Get involved as a researcher

We seek a better understanding of how the individual components of the Kukui Cup  work together to create an effective experience, and how to refine and modify them to improve outcomes. We have published many articles and technical reports on the Kukui Cup; for a full list, look here.

Some important areas of current research include:

Adoption. In the 2011 Kukui Cup, we attained ~40% adoption, where “adoption” was defined as the number of students who logged into the website at least once. The 2011 adoption techniques included flyers, the “social bonus”, the “referral bonus”, courtyard events, and branded merchandise (“swag”). Our vision includes a refined understanding of how well these individual mechanisms worked and how to improve this “initial adoption” metric. In addition, we want to develop a more multi-faceted view of adoption techniques that helps us understand not only how to promote initial use, but also sustained engagement throughout the competition, and finally the adoption of sustainable practices that persist beyond the competition time period itself.

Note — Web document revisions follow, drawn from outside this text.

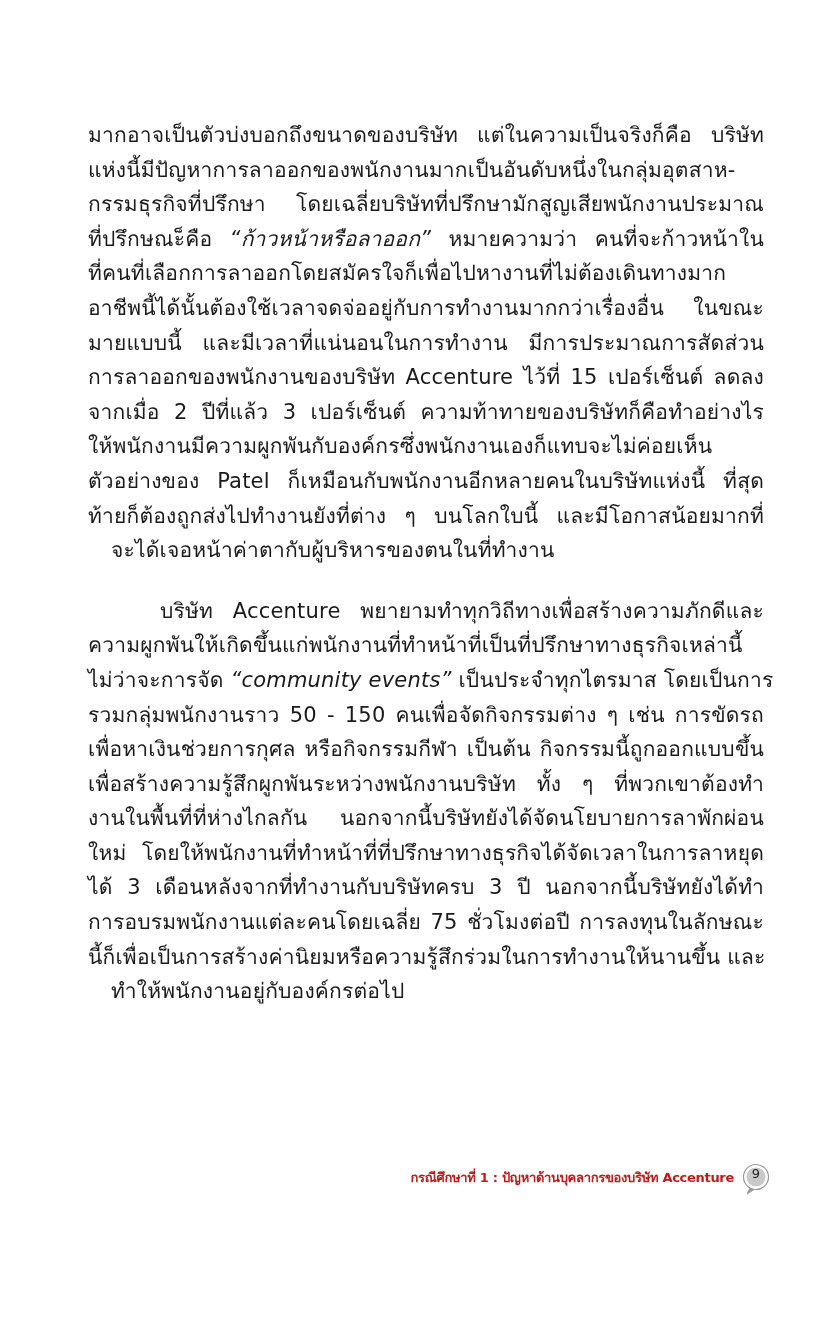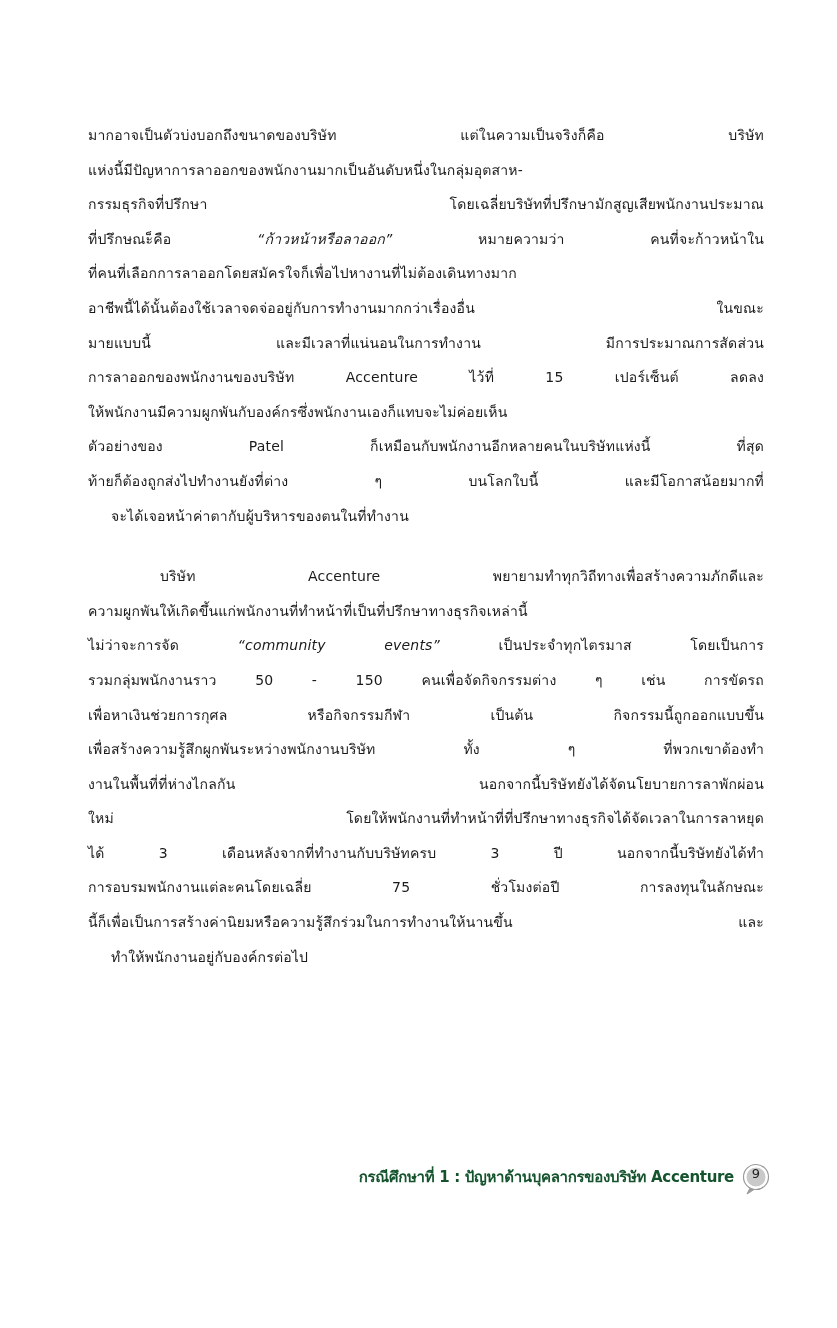--- a/index.html
+++ b/index.html
@@ -18,21 +18,21 @@
     .page {
       position: absolute;
       left: 88px;
       top: 118px;
       width: 676px;
     }
     .line {
       display: block;
       height: 34.6px;
       line-height: 34.6px;
-      font-size: 14px;
+      font-size: 21px;
       white-space: nowrap;
       text-align: justify;
       text-align-last: justify;
       letter-spacing: 0.2px;
     }
     .line.last {
       text-align-last: left;
       margin-left: 23px;
     }
     .para-gap {
@@ -50,22 +50,22 @@
       top: 1160px;
       width: 440px;
       height: 34px;
       display: flex;
       align-items: center;
       justify-content: flex-end;
     }
     .footer-title {
       font-family: "DejaVu Sans", sans-serif;
       font-weight: bold;
-      font-size: 15px;
-      color: #14532d;
+      font-size: 13px;
+      color: #b91c1c;
       letter-spacing: -0.3px;
       margin-right: 8px;
     }
     .page-badge {
       position: relative;
       width: 28px;
       height: 28px;
     }
     .page-badge svg {
       position: absolute;
@@ -88,20 +88,21 @@
 
   <div>
     <span class="line">มากอาจเป็นตัวบ่งบอกถึงขนาดของบริษัท แต่ในความเป็นจริงก็คือ บริษัท</span>
     <span class="line">แห่งนี้มีปัญหาการลาออกของพนักงานมากเป็นอันดับหนึ่งในกลุ่มอุตสาห-</span>
     <span class="line">กรรมธุรกิจที่ปรึกษา โดยเฉลี่ยบริษัทที่ปรึกษามักสูญเสียพนักงานประมาณ</span>
     <span class="line"><span>ที่ปรึกษณะ็คือ </span><em class="quote">“ก้าวหน้าหรือลาออก”</em><span> หมายความว่า คนที่จะก้าวหน้าใน</span></span>
     <span class="line">ที่คนที่เลือกการลาออกโดยสมัครใจก็เพื่อไปหางานที่ไม่ต้องเดินทางมาก</span>
     <span class="line">อาชีพนี้ได้นั้นต้องใช้เวลาจดจ่ออยู่กับการทำงานมากกว่าเรื่องอื่น ในขณะ</span>
     <span class="line">มายแบบนี้ และมีเวลาที่แน่นอนในการทำงาน มีการประมาณการสัดส่วน</span>
     <span class="line">การลาออกของพนักงานของบริษัท Accenture ไว้ที่ 15 เปอร์เซ็นต์ ลดลง</span>
+    <span class="line">จากเมื่อ 2 ปีที่แล้ว 3 เปอร์เซ็นต์ ความท้าทายของบริษัทก็คือทำอย่างไร</span>
     <span class="line">ให้พนักงานมีความผูกพันกับองค์กรซึ่งพนักงานเองก็แทบจะไม่ค่อยเห็น</span>
     <span class="line">ตัวอย่างของ Patel ก็เหมือนกับพนักงานอีกหลายคนในบริษัทแห่งนี้ ที่สุด</span>
     <span class="line">ท้ายก็ต้องถูกส่งไปทำงานยังที่ต่าง ๆ บนโลกใบนี้ และมีโอกาสน้อยมากที่</span>
     <span class="line last">จะได้เจอหน้าค่าตากับผู้บริหารของตนในที่ทำงาน</span>
   </div>
 
   <div class="para-gap"></div>
 
   <div>
     <span class="line indent">บริษัท Accenture พยายามทำทุกวิถีทางเพื่อสร้างความภักดีและ</span>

Energy literacy. We believe an informed citizenry is critical to addressing the energy challenges that face us, and that the Kukui Cup project has the potential to provide an engaging, entertaining, and effective way to raise the “energy literacy” of its participants. The Kukui Cup provides an initial set of educational activities. We evaluated the ability of these activities to improve energy literacy through a pre- and post-competition questionnaire given to a random sample of students. Our vision includes improving the kinds of educational activities available to participants along with better ways to assess the changes these activities make to literacy.

Sustained change. The fundamental goal of the Kukui Cup project is to create sustained, positive change in energy behaviors. These “behaviors” range from simple, direct energy conservation actions such as turning off lights when not in use, to more indirect conservation actions such as choosing local foods with a lower carbon footprint, to career actions such as choosing energy-related coursework or majors, to social actions such as voting for a political candidate based upon their views on energy policy. We suspect that a single, 3 week energy challenge is insufficient to effectively encourage all of these kinds of changes, and so our vision includes a better understanding of how to broaden the ways we can engage with Kukui Cup participants and measure the outcomes in order to best obtain sustained change in all of its various interpretations.